Diabetes patients defy the NHS: Thousands rebel against guidelines by controlling their condition with a diet low in carbohydrates
31 May 2016
http://www.dailymail.co.uk/news/article-3617076/Diabetes-patients-defy-NHS-Thousands-rebel-against-guidelines-controlling-condition-diet-low-carbohydrates.html
diabetes.co.ukの主導する低炭水化物食計画に12万人以上が署名して、8万人以上が血糖が下がったという。
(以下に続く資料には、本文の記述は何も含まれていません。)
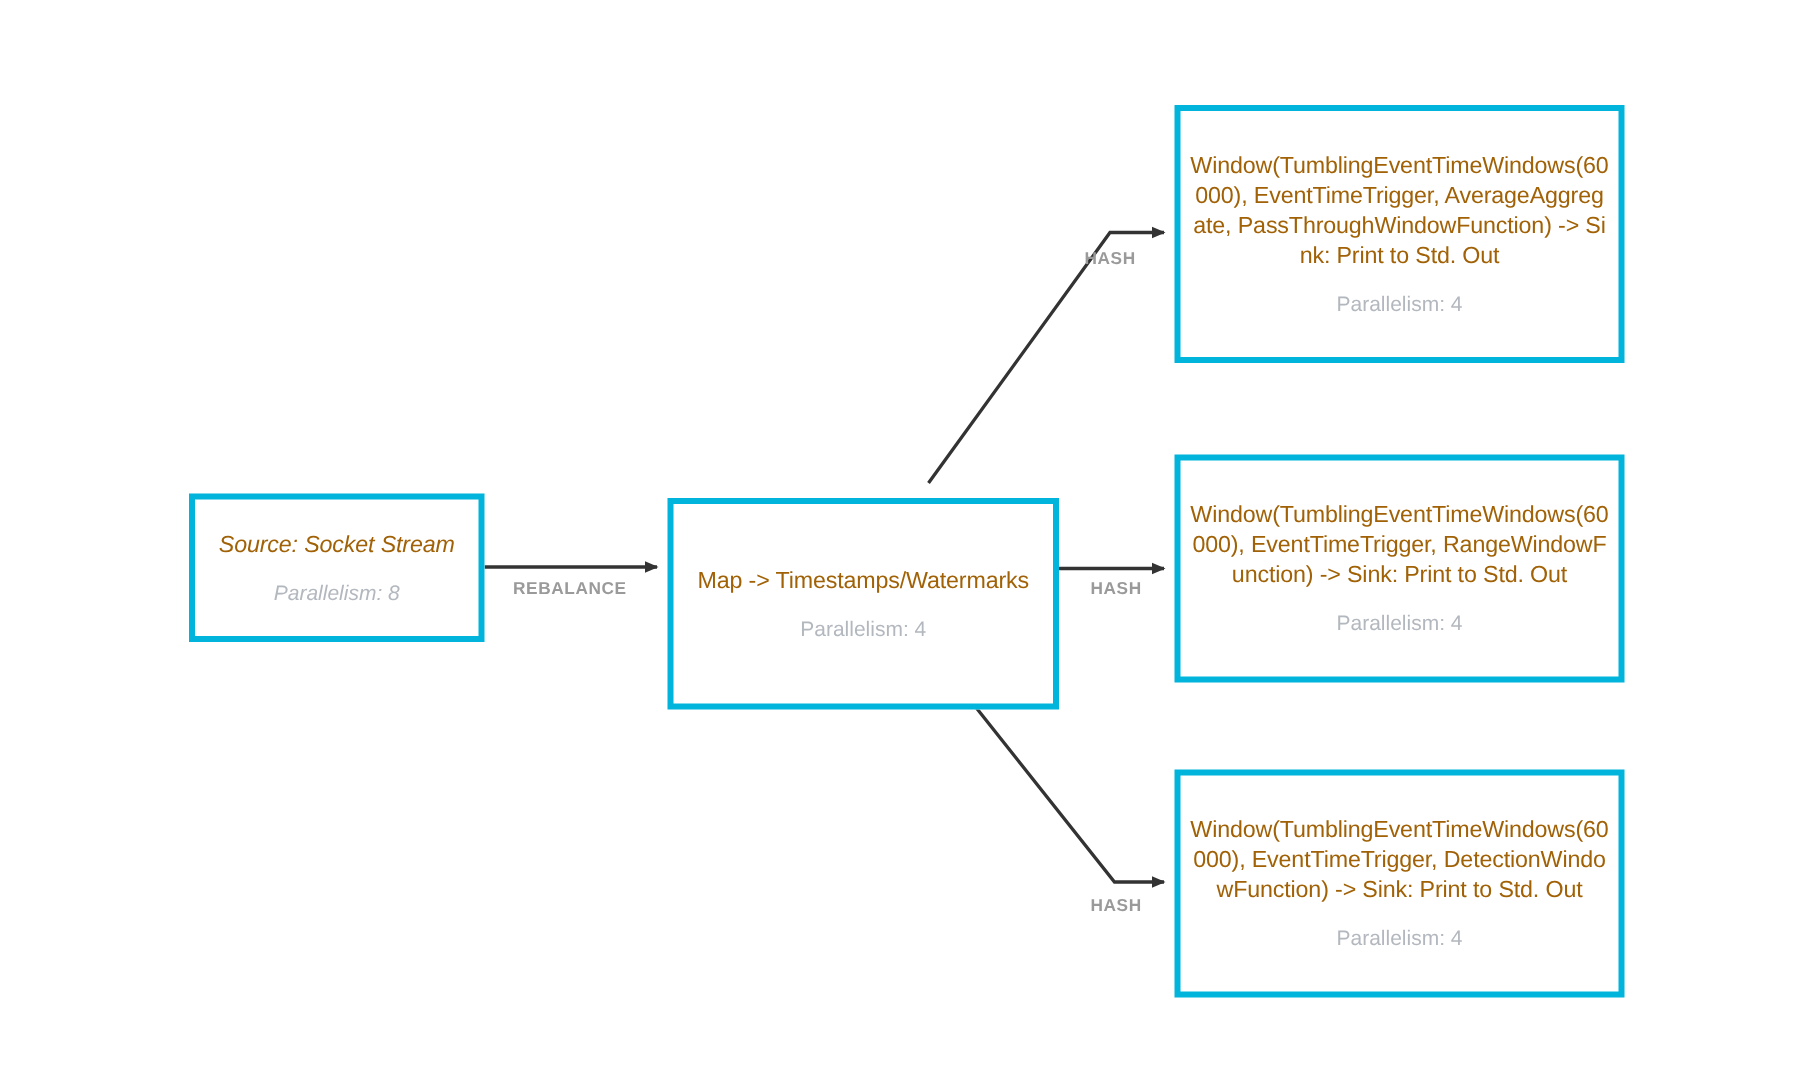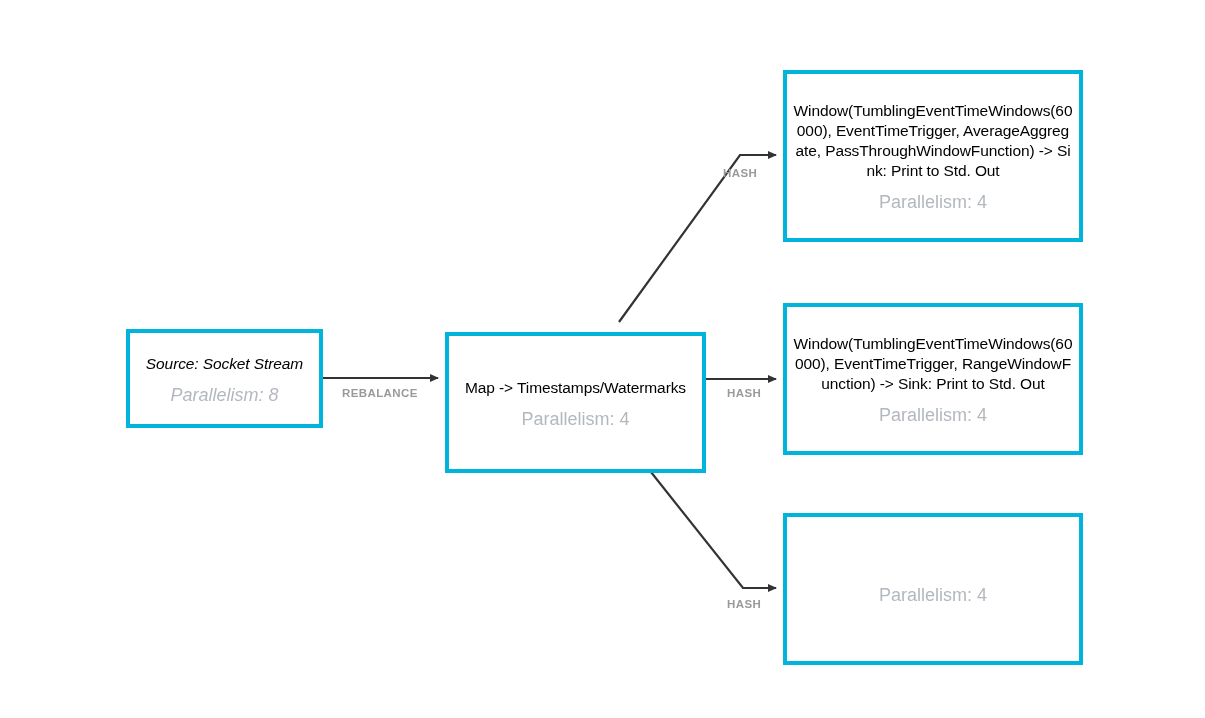--- a/index.html
+++ b/index.html
@@ -41,7 +41,7 @@
     z-index: 3;
   }
   .node-title {
-    color: #000000;
+    color: #a16207;
     font-size: 15.5px;
     line-height: 20px;
     letter-spacing: -0.1px;

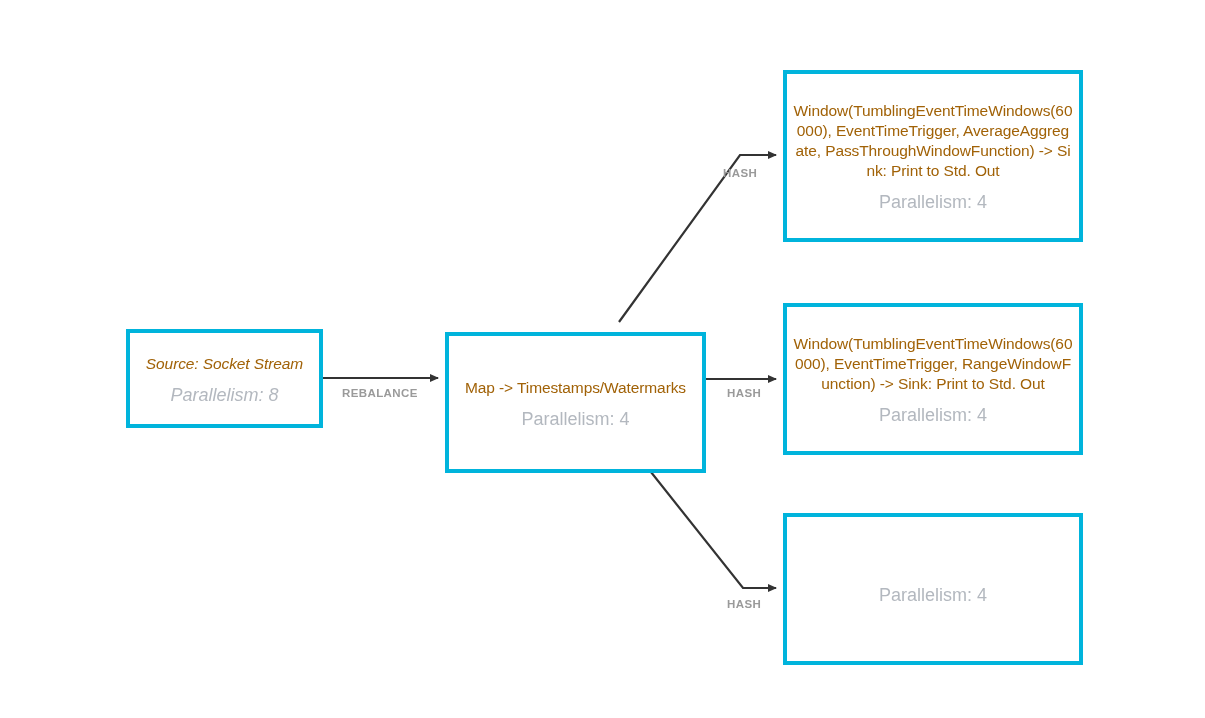--- a/index.html
+++ b/index.html
@@ -53,7 +53,7 @@
   }
   .node-sub {
     color: #b3b8bf;
-    font-size: 18px;
+    font-size: 14px;
     line-height: 17px;
     margin-top: 13px;
   }

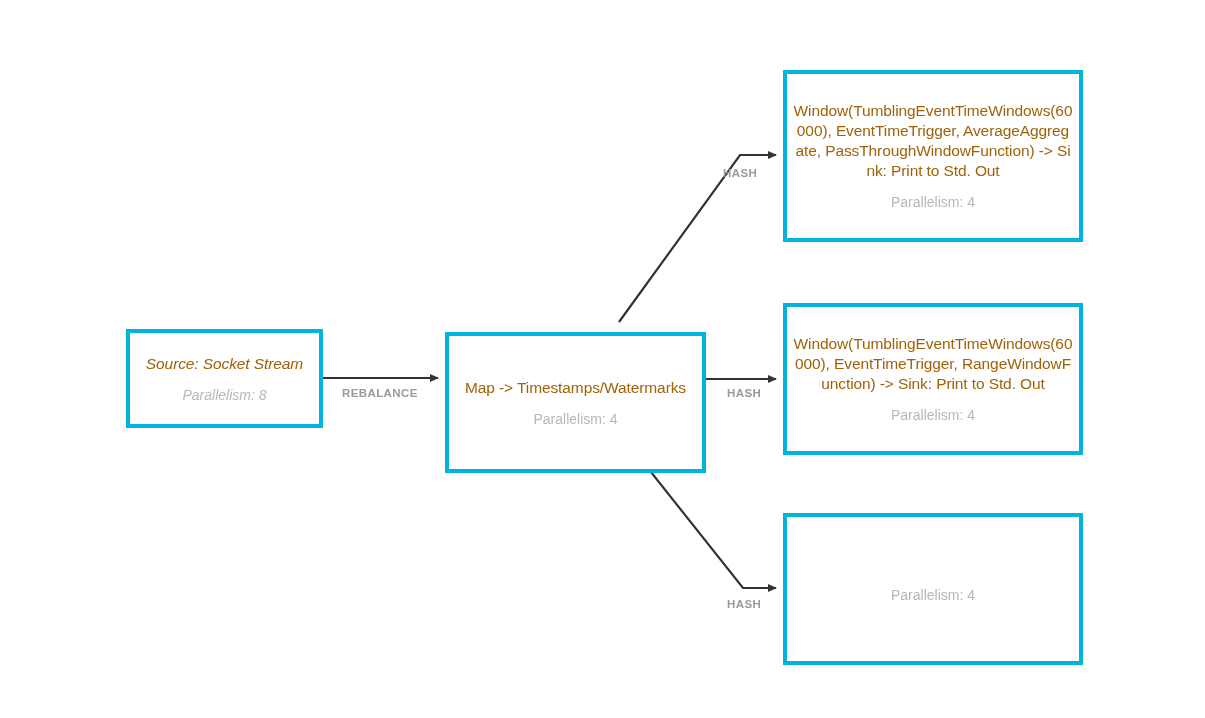--- a/index.html
+++ b/index.html
@@ -120,6 +120,7 @@
   </div>
 
   <div class="node" id="node-window-det">
+    <div class="node-title">Window(TumblingEventTimeWindows(60000), EventTimeTrigger, DetectionWindowFunction) -&gt; Sink: Print to Std. Out</div>
     <div class="node-sub">Parallelism: 4</div>
   </div>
NHSとDiabetes UK(英国の主要糖尿病団体、diabetes.co.ukとは違う)は糖尿病の人には低脂肪食を薦めている。しかし炭水化物を減らすほうが簡単で体重が減りやすいことを報告している人が増えてこの助言へのフラストレーションが高まっている。
(なんか大騒動になっている)

Button battery dangers prompt calls for new safety measures
http://www.abc.net.au/news/2016-05-31/button-battery-dangers-prompt-call-for-new-safety-measures/7459676
ChoiceがKidsafe Queenslandと The Parenthoodと協力して連邦政府ボタン電池を含む全ての製品に対するより厳しい安全基準の導入を求めた。
署名を集めている
It’s time to make button batteries child-proof!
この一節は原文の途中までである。